> [DATA UNDER STUDY]
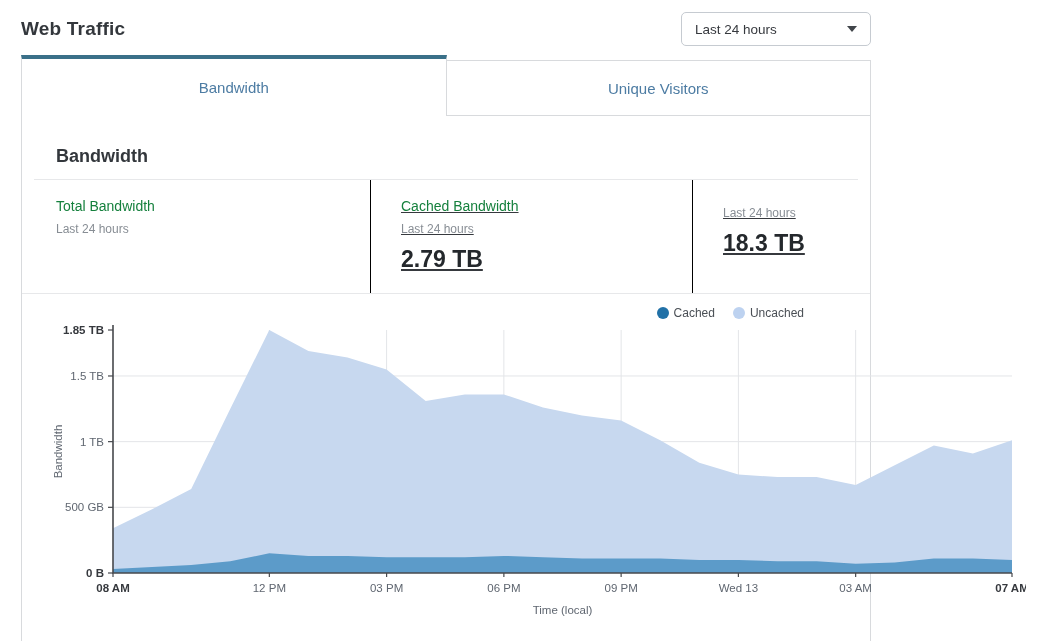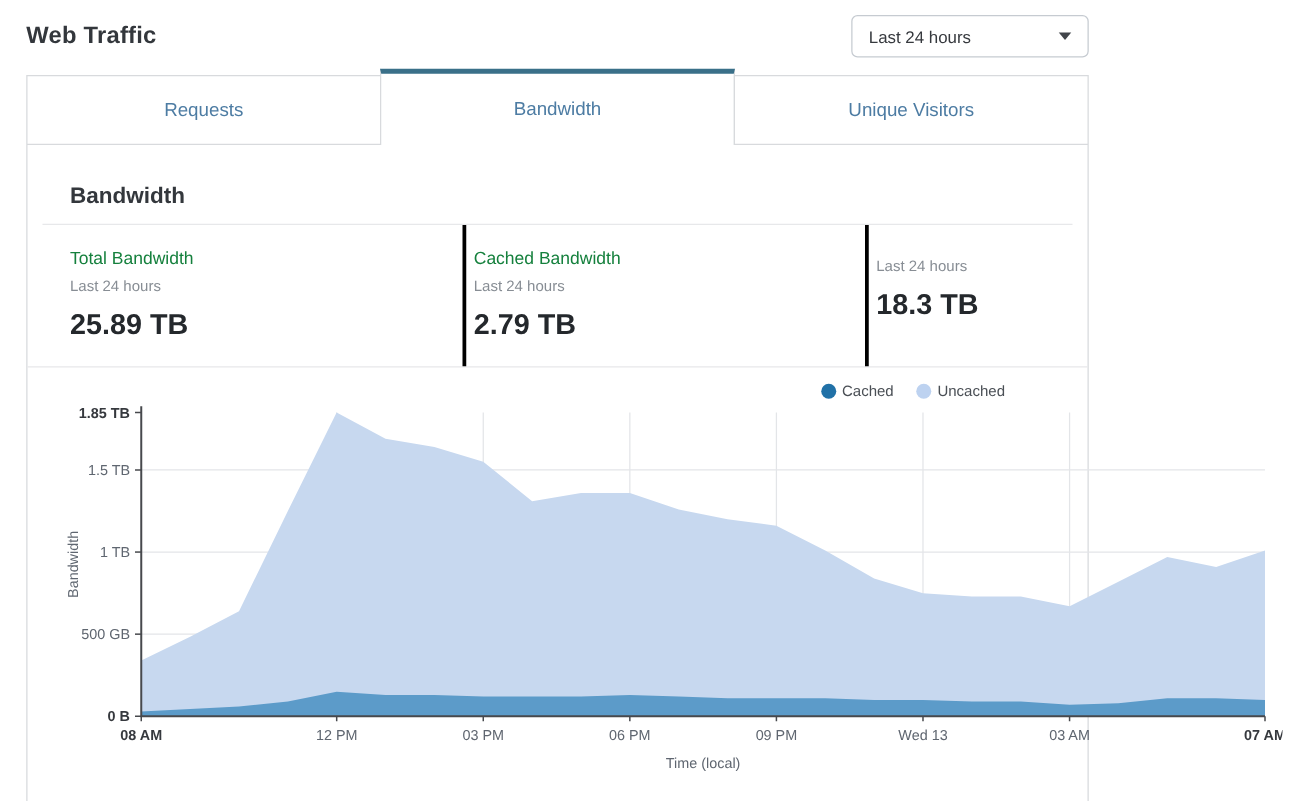--- a/index.html
+++ b/index.html
@@ -64,9 +64,6 @@
 
   <div class="tabwrap">
     <div class="tabbar">
-      <div class="tab">
-        <span>Requests</span>
-      </div>
       <div class="tab active">
         <span>Bandwidth</span>
       </div>

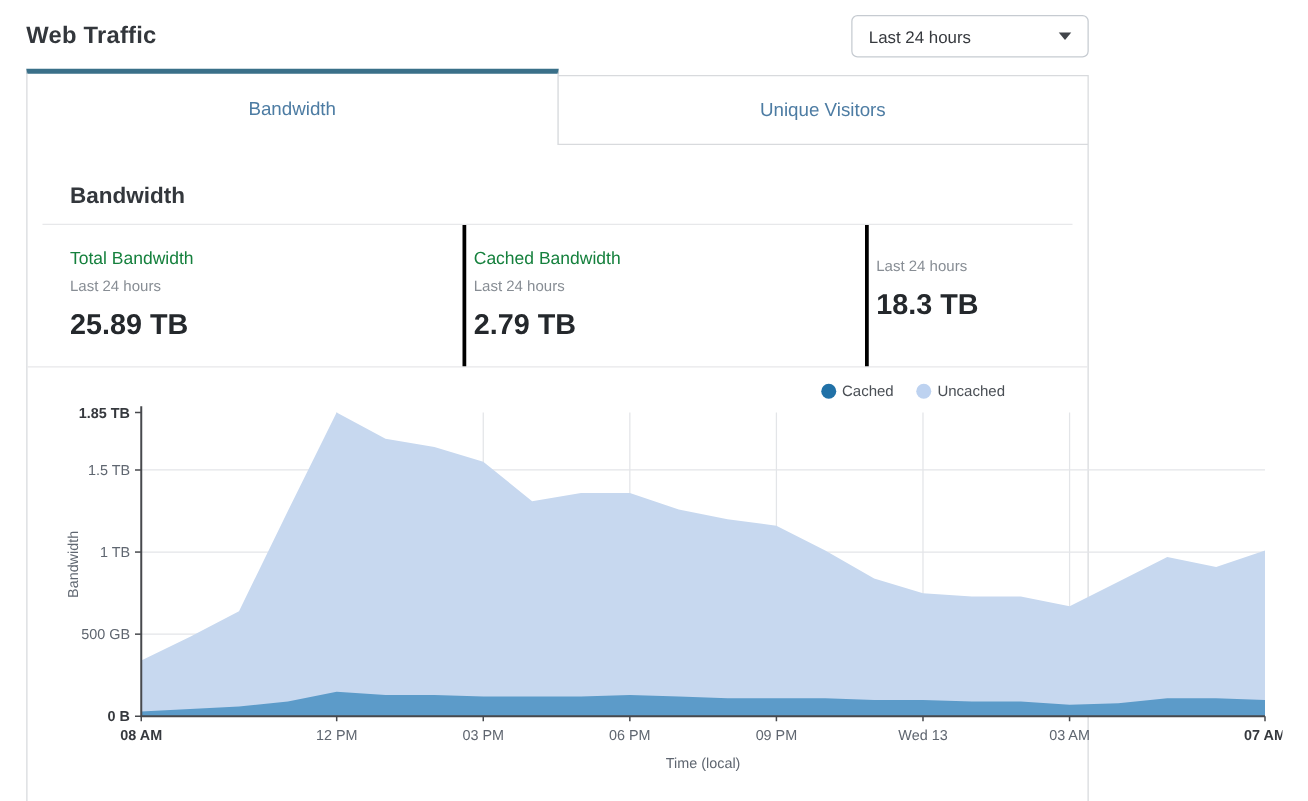--- a/index.html
+++ b/index.html
@@ -36,7 +36,7 @@
   
   .stats { display:grid; grid-template-columns:348px 322px 1fr; }
   .stat { padding:18px 10px 20px 34px; }
-  .stat + .stat { border-left:3px solid #000000; padding-left:6px; }
+  .stat + .stat { border-left:1px solid #000000; padding-left:30px;text-decoration:underline; }
   .stat .label { font-size:14px; color:#15803d; }
   .stat .period { font-size:12px; color:#878d94; margin-top:8px; }
   .stat .value { font-size:23px; font-weight:700; color:#24282c; margin-top:10px; }

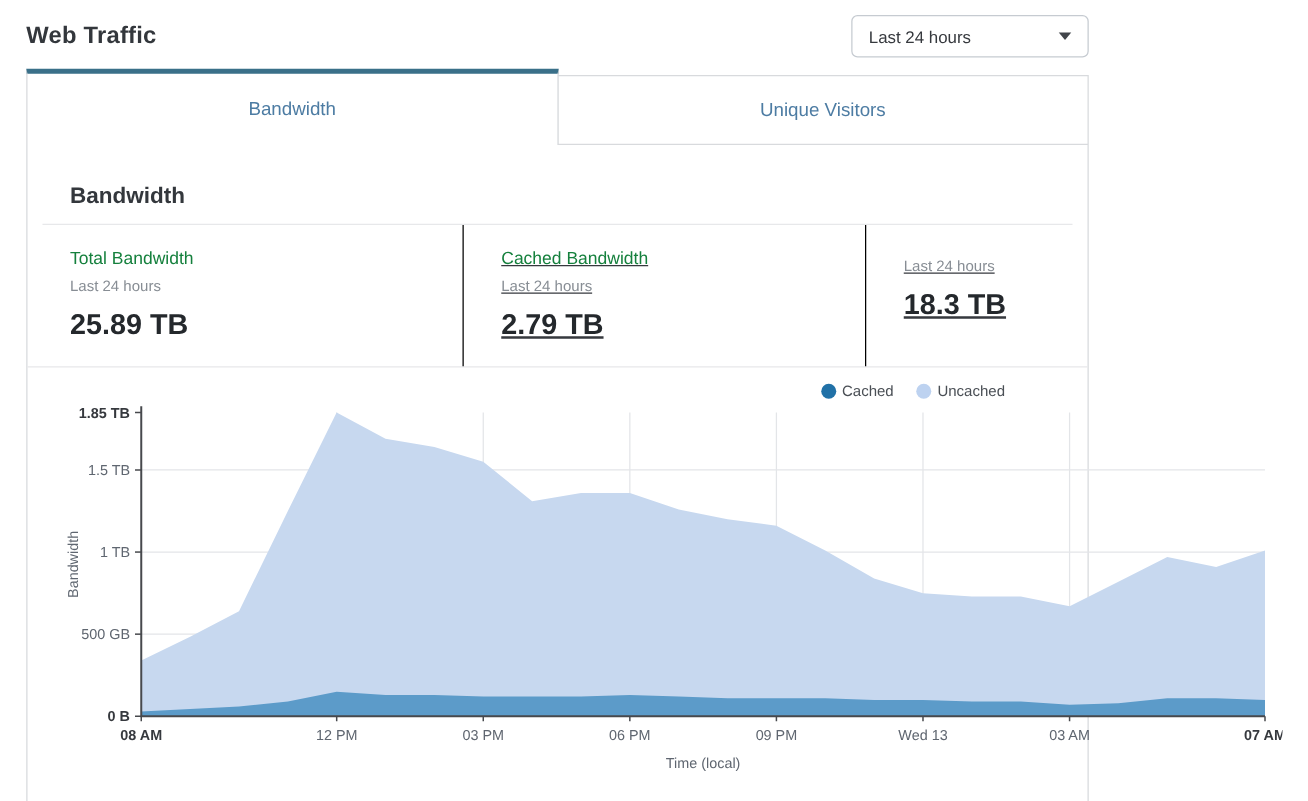--- a/index.html
+++ b/index.html
@@ -81,7 +81,6 @@
       <div class="stat">
         <div class="label">Total Bandwidth</div>
         <div class="period">Last 24 hours</div>
-        <div class="value">25.89 TB</div>
       </div>
       <div class="stat">
         <div class="label">Cached Bandwidth</div>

> [WHAT THIS TASK INVOLVES] Write out the whole listing exactly, with no pictures.

> [EXPECTED OUTPUT]
--- a/index.html
+++ b/index.html
@@ -64,9 +64,6 @@
 
   <div class="tabwrap">
     <div class="tabbar">
-      <div class="tab">
-        <span>Requests</span>
-      </div>
       <div class="tab active">
         <span>Bandwidth</span>
       </div>

--- a/index.html
+++ b/index.html
@@ -36,7 +36,7 @@
   
   .stats { display:grid; grid-template-columns:348px 322px 1fr; }
   .stat { padding:18px 10px 20px 34px; }
-  .stat + .stat { border-left:3px solid #000000; padding-left:6px; }
+  .stat + .stat { border-left:1px solid #000000; padding-left:30px;text-decoration:underline; }
   .stat .label { font-size:14px; color:#15803d; }
   .stat .period { font-size:12px; color:#878d94; margin-top:8px; }
   .stat .value { font-size:23px; font-weight:700; color:#24282c; margin-top:10px; }

--- a/index.html
+++ b/index.html
@@ -81,7 +81,6 @@
       <div class="stat">
         <div class="label">Total Bandwidth</div>
         <div class="period">Last 24 hours</div>
-        <div class="value">25.89 TB</div>
       </div>
       <div class="stat">
         <div class="label">Cached Bandwidth</div>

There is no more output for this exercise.